Certainly, the minimum viable process is a sensible objective.  The problem is that a process created from the ground up around compliance to a standard will often need several projects before it evolves into something that truly supports the team's quality objectives without unnecessary burden, and in some cases, that evolution never happens.  Supporting practices may be absent because they were never part of the narrow compliance picture at the start.  Gaps tend to become visible only later, when problems surface as weak evidence, late rework, or issues discovered too late to address cleanly.

That is probably one of the strongest arguments for starting from a fuller reference process and tailoring downward rather than starting from a compliance minimum and trying to build upward under pressure. When starting with a comprehensive process, a team can decide deliberately, with respect to any given step of that process, whether to shorten it, combine it, or remove it. If a step is missing entirely, the team may not discover the absence or why that step would have been useful until the project is already in trouble. Starting from a fuller baseline forces people to consider the consequences of removal. That is usually far easier than discovering a missing discipline halfway through a development cycle.

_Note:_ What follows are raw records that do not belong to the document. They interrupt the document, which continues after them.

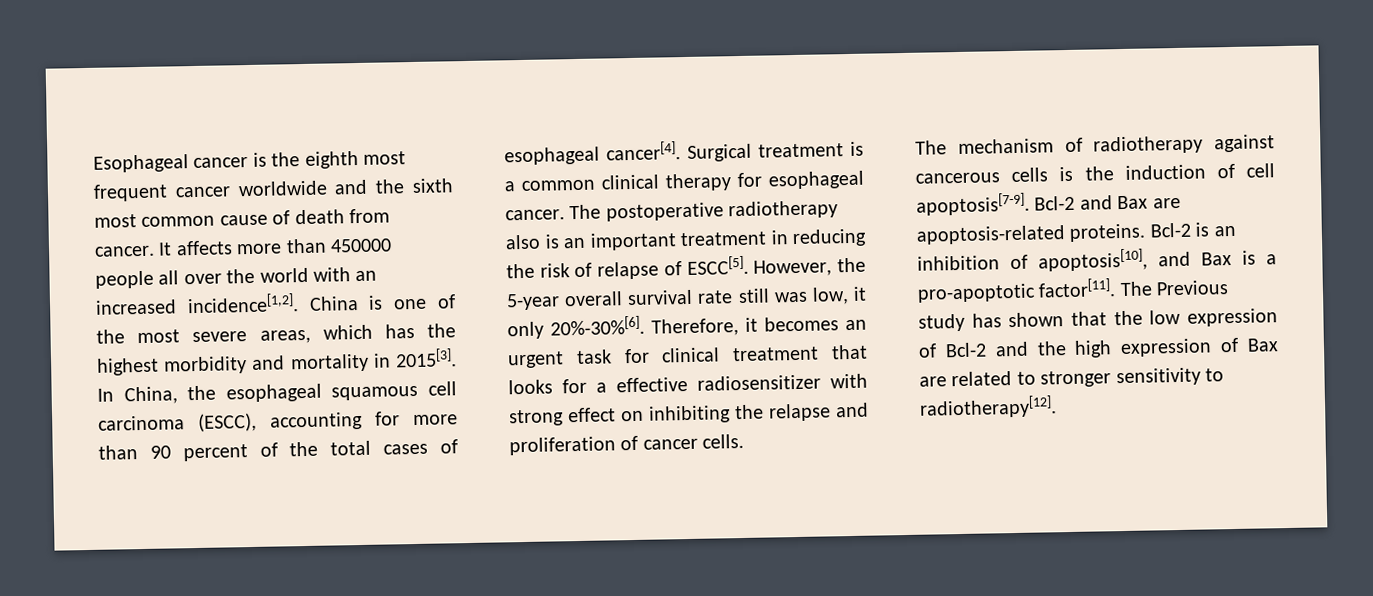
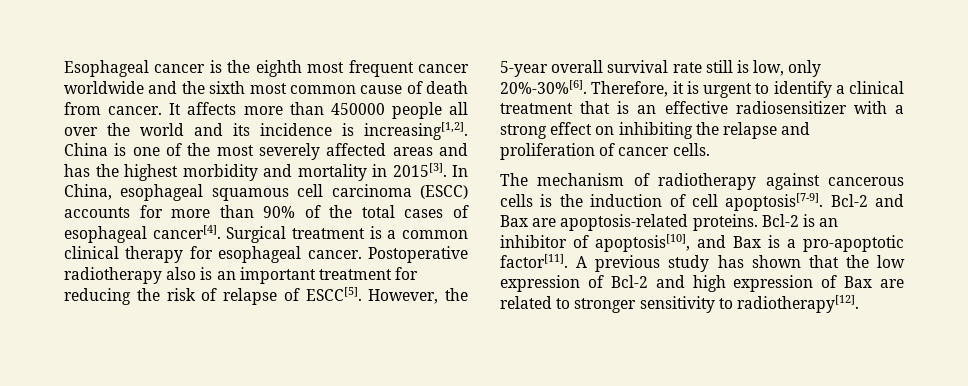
- It affects more than 450000 people all over the world with an increased incidence[1,2].
+ It affects more than 450000 people all over the world and its incidence is increasing[1,2].
- China is one of the most severe areas, which has the highest morbidity and mortality in 2015[3].
+ China is one of the most severely affected areas and has the highest morbidity and mortality in 2015[3].
- In China, the esophageal squamous cell carcinoma (ESCC), accounting for more than 90 percent of the total cases of esophageal cancer[4].
+ In China, esophageal squamous cell carcinoma (ESCC) accounts for more than 90% of the total cases of esophageal cancer[4].
- The postoperative radiotherapy also is an important treatment in reducing the risk of relapse of ESCC[5].
+ Postoperative radiotherapy also is an important treatment for reducing the risk of relapse of ESCC[5].
- However, the 5-year overall survival rate still was low, it only 20%-30%[6].
+ However, the 5-year overall survival rate still is low, only 20%-30%[6].
- Therefore, it becomes an urgent task for clinical treatment that looks for a effective radiosensitizer with strong effect on inhibiting the relapse and proliferation of cancer cells.
+ Therefore, it is urgent to identify a clinical treatment that is an effective radiosensitizer with a strong effect on inhibiting the relapse and proliferation of cancer cells.
- Bcl-2 is an inhibition of apoptosis[10], and Bax is a pro-apoptotic factor[11].
+ Bcl-2 is an inhibitor of apoptosis[10], and Bax is a pro-apoptotic factor[11].
- The Previous study has shown that the low expression of Bcl-2 and the high expression of Bax are related to stronger sensitivity to radiotherapy[12].
+ A previous study has shown that the low expression of Bcl-2 and high expression of Bax are related to stronger sensitivity to radiotherapy[12].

One common mistake is to treat visible artifacts as the problem. A team sees a design document, a traceability matrix, a review record, or a test specification and assumes it adds no value.  If this were true, then they would be well justified in eliminating the item.  However, artifacts such as this came to be for a reason.    The right question to ask is what engineering purpose it serves. If the artifact disappears, what clarity, control, or evidence is lost?  Is that loss worth the effort that was saved?  The answer might be yes, but it might not.  Too often, these questions go unasked.

It’s also important that these evaluations are made with the participation of someone who understands the larger engineering and regulatory context, especially in highly regulated environments. Some process steps look excessive only to people who do not understand what those steps are protecting. In those settings, the danger is not just over-trimming. It is the introduction of habits of thought that treat requirements, design definition, verification planning, and supporting evidence as optional burdens rather than as part of the discipline that keeps the work safe, coherent, and defensible.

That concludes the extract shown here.